[Work required] What is needed is a verbatim copy of the data, minus the pictures.

────────────────────

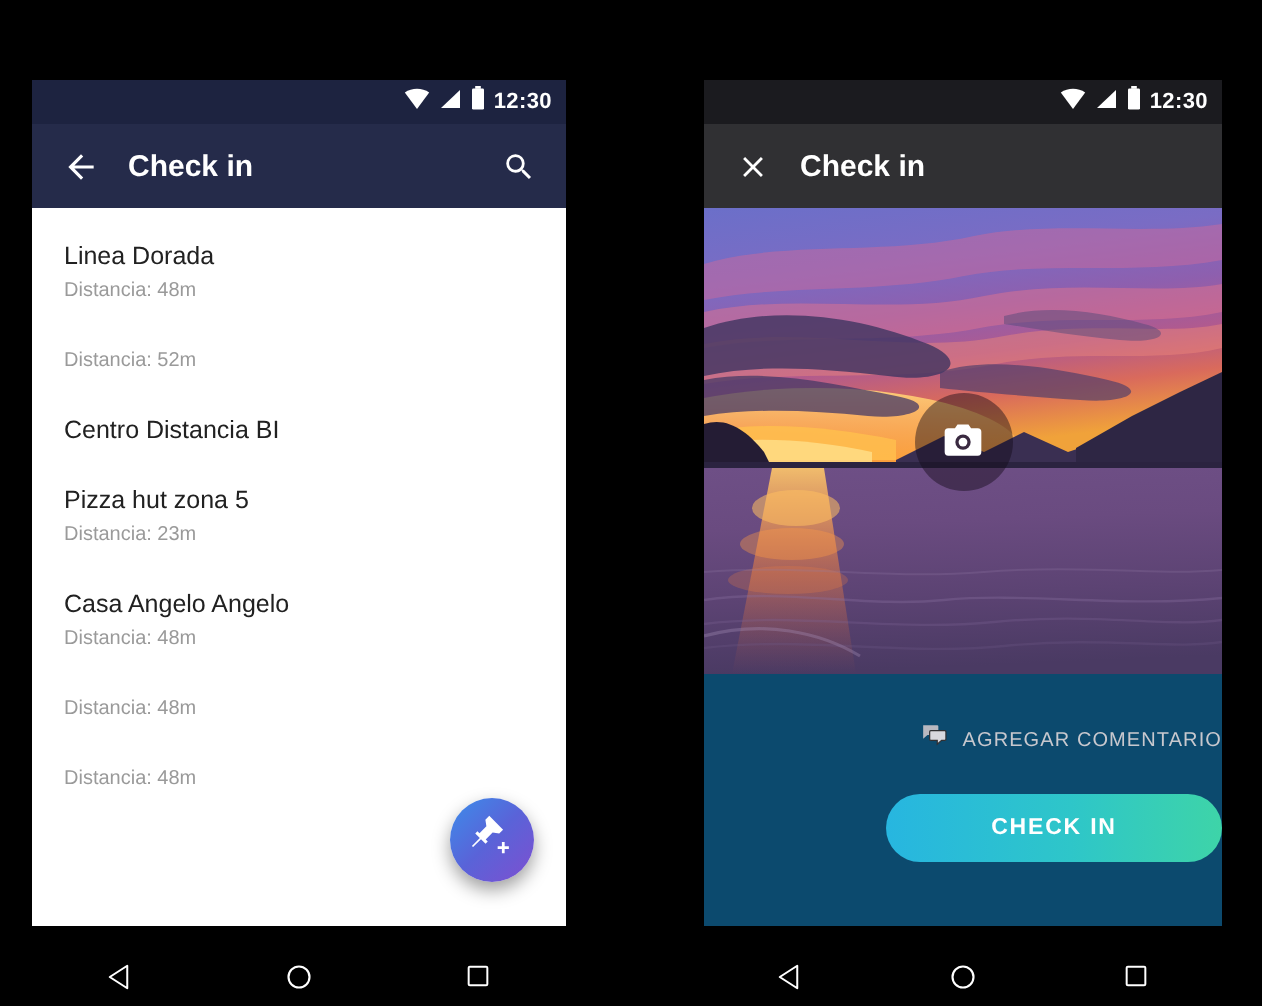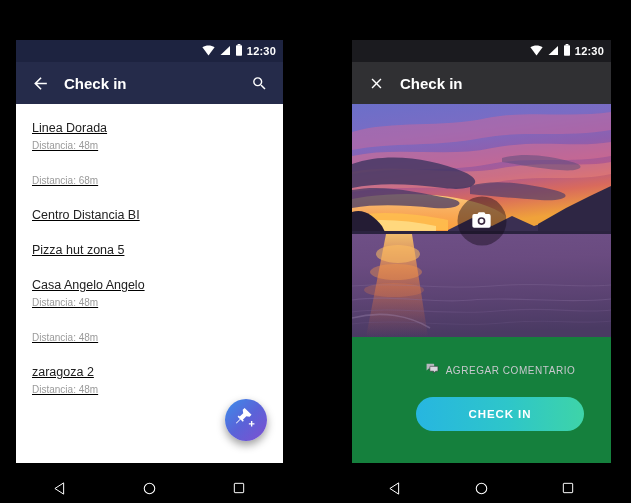--- a/index.html
+++ b/index.html
@@ -32,21 +32,21 @@
 
   
   #phone-left { left: 16px; top: 16px; width: 267px; height: 423px; background: #252b4a; }
   #phone-left .statusbar { background: #1d2340; }
   #phone-left .appbar { background: #252b4a; }
   .list {
     position: absolute; left: 0; top: 64px; width: 100%; height: 359px;
     background: #ffffff; overflow: hidden;
   }
   .list-inner { padding-top: 8px; }
-  .list-item { padding: 8px 16px 10px 16px; cursor: pointer; text-decoration: underline; }
+  .list-item { padding: 8px 16px 10px 16px; cursor: pointer; }
   .li-title { color: #212121; font-size: 12.5px; line-height: 17px; }
   .li-sub { color: #9a9a9a; font-size: 10px; line-height: 16px; margin-top: 1px; }
   .fab {
     position: absolute; right: 16px; bottom: 22px; width: 42px; height: 42px;
     border-radius: 50%;
     background: linear-gradient(135deg, #3c8dea 0%, #5a63d8 50%, #7e4fd0 100%);
     box-shadow: 0 4px 9px rgba(0,0,0,.38);
     display: flex; align-items: center; justify-content: center; cursor: pointer;
   }
 
@@ -61,21 +61,21 @@
   }
   .photo svg { display: block; width: 100%; height: 100%; }
   .camera-btn {
     position: absolute; left: 50%; top: 50%; transform: translate(-50%,-50%);
     width: 49px; height: 49px; border-radius: 50%;
     background: rgba(20,10,25,.45);
     display: flex; align-items: center; justify-content: center; cursor: pointer;
   }
   .bottom-panel {
     position: absolute; left: 0; top: 297px; width: 100%; height: 126px;
-    background: #15803d; display: flex; flex-direction: column; align-items: center; padding-left: 37px;
+    background: #0c4a6e; display: flex; flex-direction: column; align-items: flex-end; padding-left: 37px;
   }
   .comment-row {
     margin-top: 24px; display: flex; align-items: center; gap: 7px; cursor: pointer;
   }
   .comment-label {
     color: #c8c8ce; font-size: 10px; letter-spacing: .55px; font-weight: normal;
   }
   .checkin-btn {
     margin-top: 18px; width: 168px; height: 34px; border-radius: 17px;
     background: linear-gradient(90deg, #27b6e0 0%, #2ec6c9 55%, #3ed4a8 100%);
@@ -136,42 +136,42 @@
 
     <div class="list">
       <div class="list-inner">
 
         <div class="list-item">
           <div class="li-title">Linea Dorada</div>
           <div class="li-sub">Distancia: 48m</div>
         </div>
 
         <div class="list-item">
-          <div class="li-sub">Distancia: 68m</div>
+          <div class="li-sub">Distancia: 52m</div>
         </div>
 
         <div class="list-item">
           <div class="li-title">Centro Distancia BI</div>
         </div>
 
         <div class="list-item">
           <div class="li-title">Pizza hut zona 5</div>
+          <div class="li-sub">Distancia: 23m</div>
         </div>
 
         <div class="list-item">
           <div class="li-title">Casa Angelo Angelo</div>
           <div class="li-sub">Distancia: 48m</div>
         </div>
 
         <div class="list-item">
           <div class="li-sub">Distancia: 48m</div>
         </div>
 
         <div class="list-item">
-          <div class="li-title">zaragoza 2</div>
           <div class="li-sub">Distancia: 48m</div>
         </div>
 
       </div>
 
       <div class="fab">
         <span>
           <svg width="22" height="22" viewBox="0 0 24 24">
             <path d="M14.9 3.6 L12.6 5.9 L13.2 9.8 L9.1 13.9 L7.9 12.7 L6.6 14 L9.3 16.7 L4.6 21.4 L5.3 22.1 L10 17.4 L12.7 20.1 L14 18.8 L12.8 17.6 L16.9 13.5 L20.8 14.1 L23.1 11.8 Z" fill="#ffffff" transform="translate(-3.2,-2.3) scale(0.92)"></path>
             <path d="M17.4 15.3 h1.5 v2.3 h2.3 v1.5 h-2.3 v2.3 h-1.5 v-2.3 h-2.3 v-1.5 h2.3 z" fill="#ffffff"></path>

────────────────────

[Result]
--- a/index.html
+++ b/index.html
@@ -32,21 +32,21 @@
 
   
   #phone-left { left: 16px; top: 16px; width: 267px; height: 423px; background: #252b4a; }
   #phone-left .statusbar { background: #1d2340; }
   #phone-left .appbar { background: #252b4a; }
   .list {
     position: absolute; left: 0; top: 64px; width: 100%; height: 359px;
     background: #ffffff; overflow: hidden;
   }
   .list-inner { padding-top: 8px; }
-  .list-item { padding: 8px 16px 10px 16px; cursor: pointer; text-decoration: underline; }
+  .list-item { padding: 8px 16px 10px 16px; cursor: pointer; }
   .li-title { color: #212121; font-size: 12.5px; line-height: 17px; }
   .li-sub { color: #9a9a9a; font-size: 10px; line-height: 16px; margin-top: 1px; }
   .fab {
     position: absolute; right: 16px; bottom: 22px; width: 42px; height: 42px;
     border-radius: 50%;
     background: linear-gradient(135deg, #3c8dea 0%, #5a63d8 50%, #7e4fd0 100%);
     box-shadow: 0 4px 9px rgba(0,0,0,.38);
     display: flex; align-items: center; justify-content: center; cursor: pointer;
   }
 
@@ -61,21 +61,21 @@
   }
   .photo svg { display: block; width: 100%; height: 100%; }
   .camera-btn {
     position: absolute; left: 50%; top: 50%; transform: translate(-50%,-50%);
     width: 49px; height: 49px; border-radius: 50%;
     background: rgba(20,10,25,.45);
     display: flex; align-items: center; justify-content: center; cursor: pointer;
   }
   .bottom-panel {
     position: absolute; left: 0; top: 297px; width: 100%; height: 126px;
-    background: #15803d; display: flex; flex-direction: column; align-items: center; padding-left: 37px;
+    background: #0c4a6e; display: flex; flex-direction: column; align-items: flex-end; padding-left: 37px;
   }
   .comment-row {
     margin-top: 24px; display: flex; align-items: center; gap: 7px; cursor: pointer;
   }
   .comment-label {
     color: #c8c8ce; font-size: 10px; letter-spacing: .55px; font-weight: normal;
   }
   .checkin-btn {
     margin-top: 18px; width: 168px; height: 34px; border-radius: 17px;
     background: linear-gradient(90deg, #27b6e0 0%, #2ec6c9 55%, #3ed4a8 100%);
@@ -136,42 +136,42 @@
 
     <div class="list">
       <div class="list-inner">
 
         <div class="list-item">
           <div class="li-title">Linea Dorada</div>
           <div class="li-sub">Distancia: 48m</div>
         </div>
 
         <div class="list-item">
-          <div class="li-sub">Distancia: 68m</div>
+          <div class="li-sub">Distancia: 52m</div>
         </div>
 
         <div class="list-item">
           <div class="li-title">Centro Distancia BI</div>
         </div>
 
         <div class="list-item">
           <div class="li-title">Pizza hut zona 5</div>
+          <div class="li-sub">Distancia: 23m</div>
         </div>
 
         <div class="list-item">
           <div class="li-title">Casa Angelo Angelo</div>
           <div class="li-sub">Distancia: 48m</div>
         </div>
 
         <div class="list-item">
           <div class="li-sub">Distancia: 48m</div>
         </div>
 
         <div class="list-item">
-          <div class="li-title">zaragoza 2</div>
           <div class="li-sub">Distancia: 48m</div>
         </div>
 
       </div>
 
       <div class="fab">
         <span>
           <svg width="22" height="22" viewBox="0 0 24 24">
             <path d="M14.9 3.6 L12.6 5.9 L13.2 9.8 L9.1 13.9 L7.9 12.7 L6.6 14 L9.3 16.7 L4.6 21.4 L5.3 22.1 L10 17.4 L12.7 20.1 L14 18.8 L12.8 17.6 L16.9 13.5 L20.8 14.1 L23.1 11.8 Z" fill="#ffffff" transform="translate(-3.2,-2.3) scale(0.92)"></path>
             <path d="M17.4 15.3 h1.5 v2.3 h2.3 v1.5 h-2.3 v2.3 h-1.5 v-2.3 h-2.3 v-1.5 h2.3 z" fill="#ffffff"></path>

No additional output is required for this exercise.